Extracted data entries
=== Begin Enclosure ===
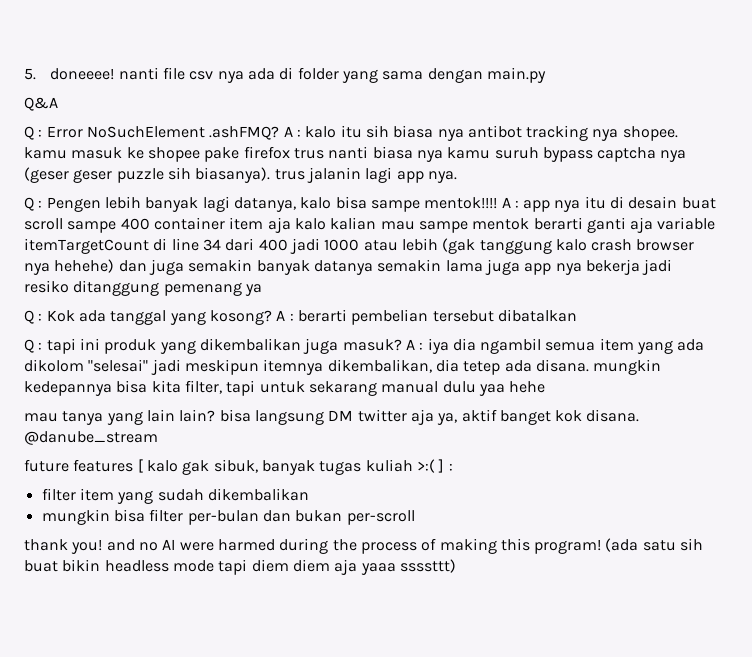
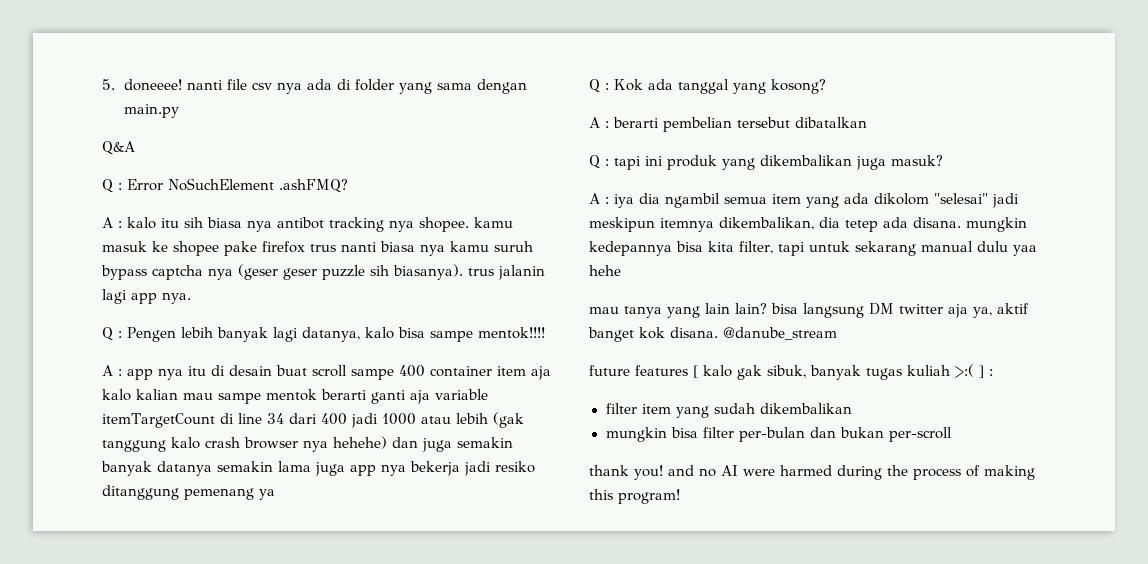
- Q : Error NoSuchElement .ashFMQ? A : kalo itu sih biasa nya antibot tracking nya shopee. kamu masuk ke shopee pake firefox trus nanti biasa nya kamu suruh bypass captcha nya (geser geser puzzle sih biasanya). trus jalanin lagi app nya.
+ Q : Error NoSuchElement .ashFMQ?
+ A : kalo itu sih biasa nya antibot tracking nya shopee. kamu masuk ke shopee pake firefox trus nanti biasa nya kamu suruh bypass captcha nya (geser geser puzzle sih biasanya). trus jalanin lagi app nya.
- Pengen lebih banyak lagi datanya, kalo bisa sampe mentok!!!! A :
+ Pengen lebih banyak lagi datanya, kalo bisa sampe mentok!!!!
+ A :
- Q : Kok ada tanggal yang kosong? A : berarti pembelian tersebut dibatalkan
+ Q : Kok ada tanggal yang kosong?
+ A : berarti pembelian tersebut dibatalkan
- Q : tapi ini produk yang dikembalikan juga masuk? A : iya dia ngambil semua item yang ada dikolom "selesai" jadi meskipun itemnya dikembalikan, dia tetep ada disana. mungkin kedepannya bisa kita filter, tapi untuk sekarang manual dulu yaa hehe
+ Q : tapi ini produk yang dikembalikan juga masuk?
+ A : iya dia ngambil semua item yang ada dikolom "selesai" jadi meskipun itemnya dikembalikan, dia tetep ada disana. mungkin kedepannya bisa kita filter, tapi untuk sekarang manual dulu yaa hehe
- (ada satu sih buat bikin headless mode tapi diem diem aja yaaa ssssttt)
=== End Enclosure ===
The records are to be returned word for word, without any of their pictures.

● **Written response**
- Q : Error NoSuchElement .ashFMQ? A : kalo itu sih biasa nya antibot tracking nya shopee. kamu masuk ke shopee pake firefox trus nanti biasa nya kamu suruh bypass captcha nya (geser geser puzzle sih biasanya). trus jalanin lagi app nya.
+ Q : Error NoSuchElement .ashFMQ?
+ A : kalo itu sih biasa nya antibot tracking nya shopee. kamu masuk ke shopee pake firefox trus nanti biasa nya kamu suruh bypass captcha nya (geser geser puzzle sih biasanya). trus jalanin lagi app nya.
- Pengen lebih banyak lagi datanya, kalo bisa sampe mentok!!!! A :
+ Pengen lebih banyak lagi datanya, kalo bisa sampe mentok!!!!
+ A :
- Q : Kok ada tanggal yang kosong? A : berarti pembelian tersebut dibatalkan
+ Q : Kok ada tanggal yang kosong?
+ A : berarti pembelian tersebut dibatalkan
- Q : tapi ini produk yang dikembalikan juga masuk? A : iya dia ngambil semua item yang ada dikolom "selesai" jadi meskipun itemnya dikembalikan, dia tetep ada disana. mungkin kedepannya bisa kita filter, tapi untuk sekarang manual dulu yaa hehe
+ Q : tapi ini produk yang dikembalikan juga masuk?
+ A : iya dia ngambil semua item yang ada dikolom "selesai" jadi meskipun itemnya dikembalikan, dia tetep ada disana. mungkin kedepannya bisa kita filter, tapi untuk sekarang manual dulu yaa hehe
- (ada satu sih buat bikin headless mode tapi diem diem aja yaaa ssssttt)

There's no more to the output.